When I was a very young child I saw my father as an ancient, powerful and mysterious being. That was the experience I had of him. If I could travel back in time and view that same man in that same time and place but from my current, older perspective, I would see a young man who doesn’t really know what he’s doing. So, where is the truth in this situation? Are both interpretations true? Neither? Just one of them? Is there an absolute truth about what my father was in that moment that only God can confirm, or that only the purity of science can confirm?







These questions are not the philosophical obfuscation of what should be a very simple, cut and dried scene. These questions lead us to a useful, worthwhile understanding: What my father is in that moment is relative. Both science and religion recognise that, and we as humans can recognise that. He is so much more than one perspective can describe.







He is so much more than one perspective can describe.







Is there anybody out there with the wit and humility to hear that, and detect the ghost of a hint of all it implies?







When we go to a place of love our pattern recognition abilities become excited, take us to a different level of experience in which all kinds of associations emerge, associations that people who are not in a place of love will struggle to make sense of. We may see a shape in the clouds that, as far as we are concerned, sends us a message, a message that confirms to us something we have long suspected and wished to have confirmed. If Derren is there he may try to point out that the cloud is a randomly shaped congregation of water vapour that isn’t actually telling us anything. That, in fact, is the message that the cloud is sending, from Derren’s perspective. That is the interpretation he arrives at after recognising and then thinking about the patterns he has detected. And his interpretation is completely valid. Of course it is. He is describing his experience of a moment in time and space, and time and space, as we all know, is utterly relative.







When a child, a gardener and a spiritual debunker go down to the bottom of a garden together and one sees fairies and one sees life in all its glory and one sees the amazing and mysterious unfolding of physics they are all seeing what is there. None of them are wrong in their interpretations.
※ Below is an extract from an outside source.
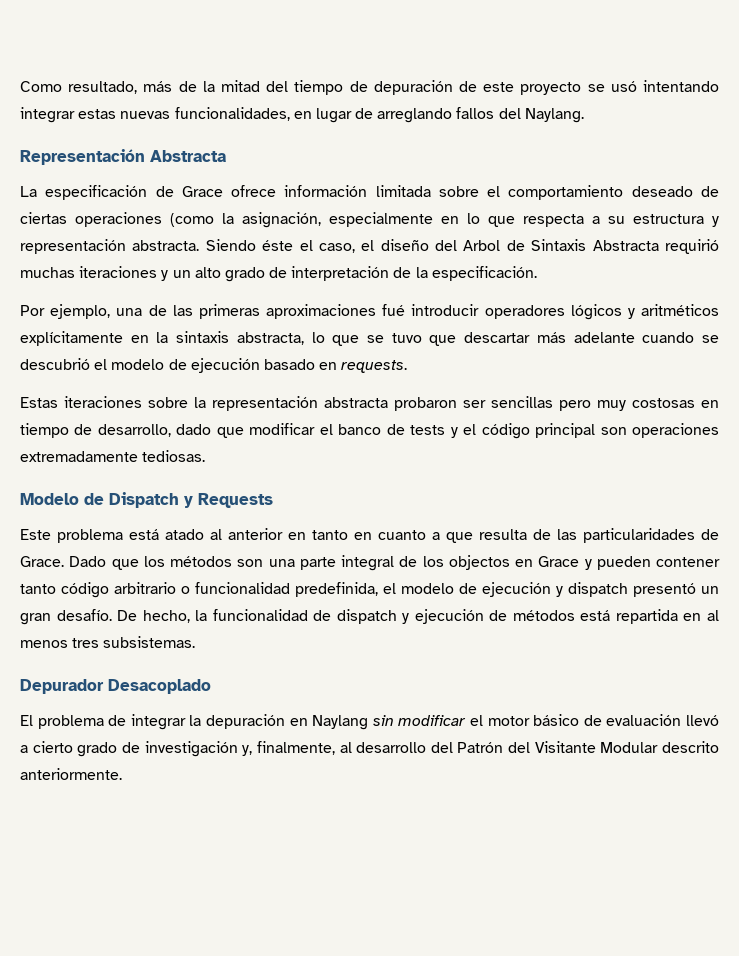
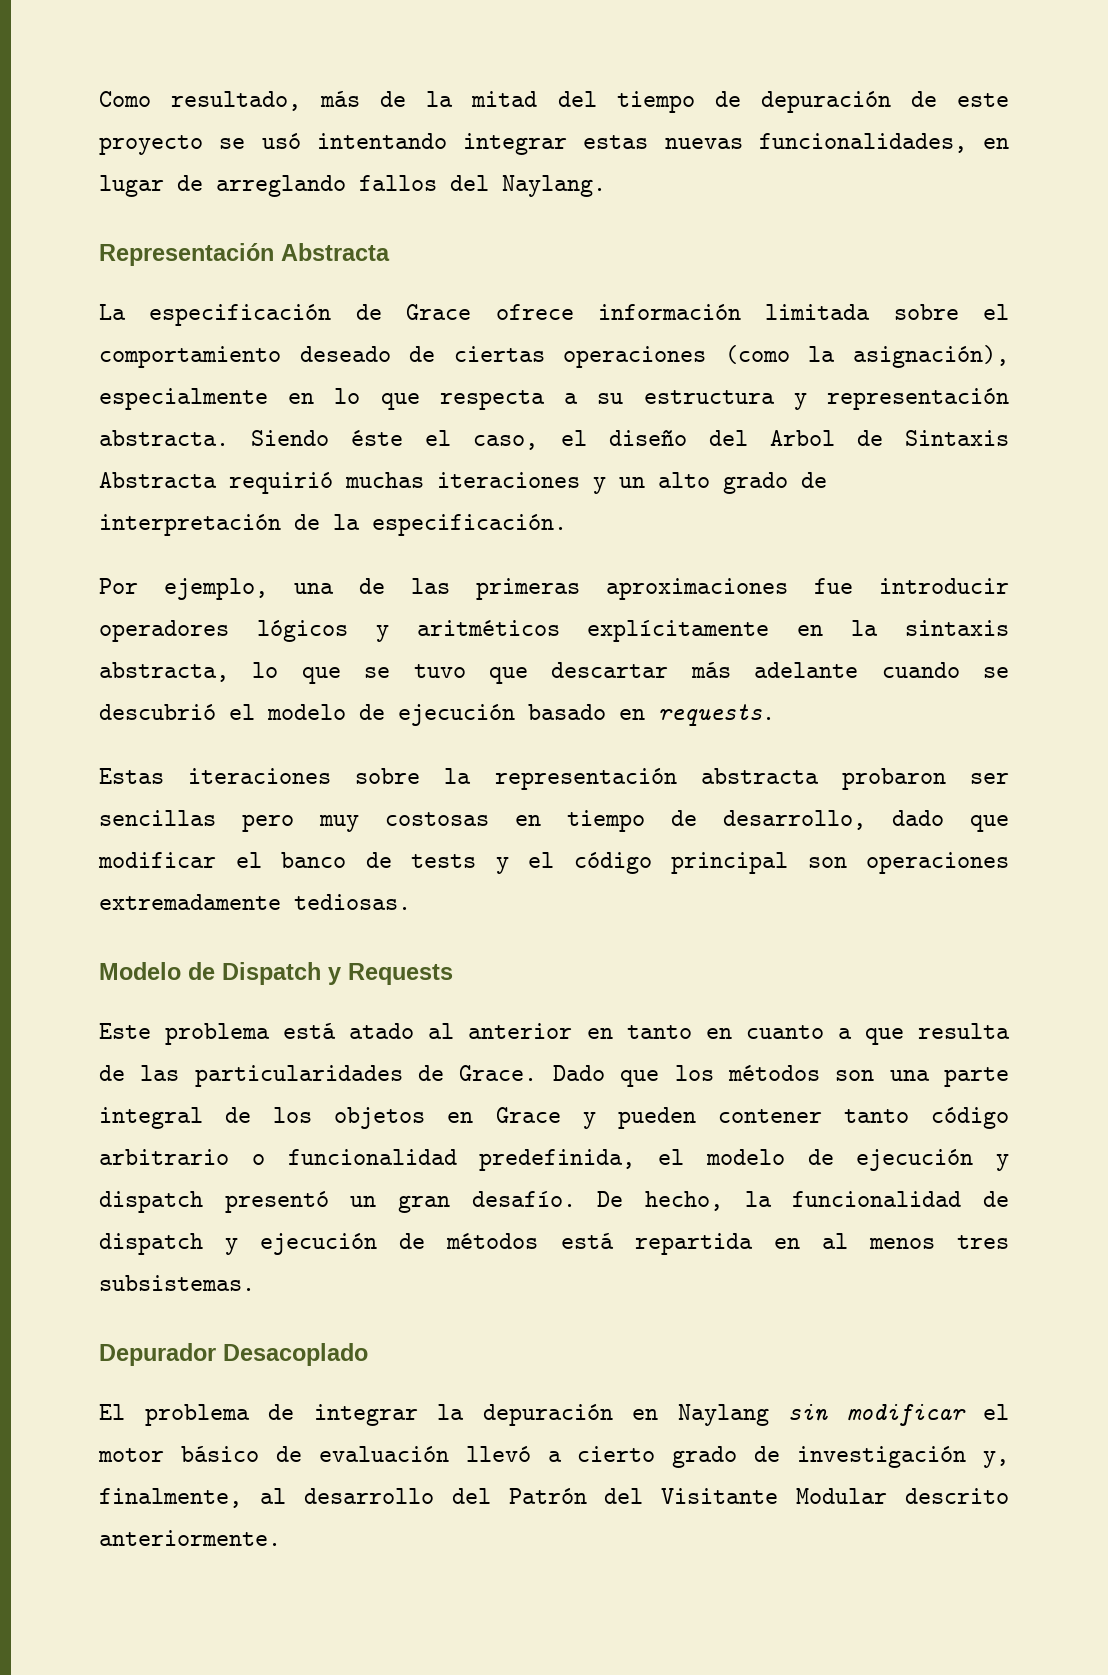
[242,212,321,228] asignación, -> [852,345,1009,368] asignación),
[382,304,406,316] fué -> [814,578,853,594] fue
[448,555,510,570] objectos -> [334,1107,426,1129] objetos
They are all seeing something that is really there.







And there is more there besides that.







The true magician, the genuine article, the actual mystic, seeks to work with his own consciousness in order to become open to seeing more of what is there, as much as he can, to hold the perspective of the child and the adult simultaneously, the scientist and the spiritualist, the left and the right brain, the heart and the analytical mind. It is not about choosing one over the other. It is about choosing all that is present: if faces in the leaves and shadows on the wall are a part of the picture then let me see them; if the observations of subatomic particles in a laboratory have a part in this then let me include those also.







And so, as more perspectives are discovered the magician expands his interpretation so that they may all be included and integrated. Many avenues of enquiry (branching off from all possible perspectives) lead to dead ends, and that is incorporated also.







The living of life from a mystic’s perspective may, when viewed from the perspective of another, appear as sheer madness. But none of us see the exact same patterns that another sees. Not a one of us is mad or wrong – we are all responding sanely to a reality that is unique to us. And so, Derren Brown’s interpretation of his experience of reality is absolutely correct. It couldn’t be otherwise.







What the true mystic understands (and many, many others) is that it is in the going to a place of love that one experiences reality in the most natural, most integrated way.





For the mystic, it is not ultimately about the magical at all, but the natural, the inevitable. It is about the truth, the whole truth and nothing but the truth.





None of this is rocket science; a monkey could work it out.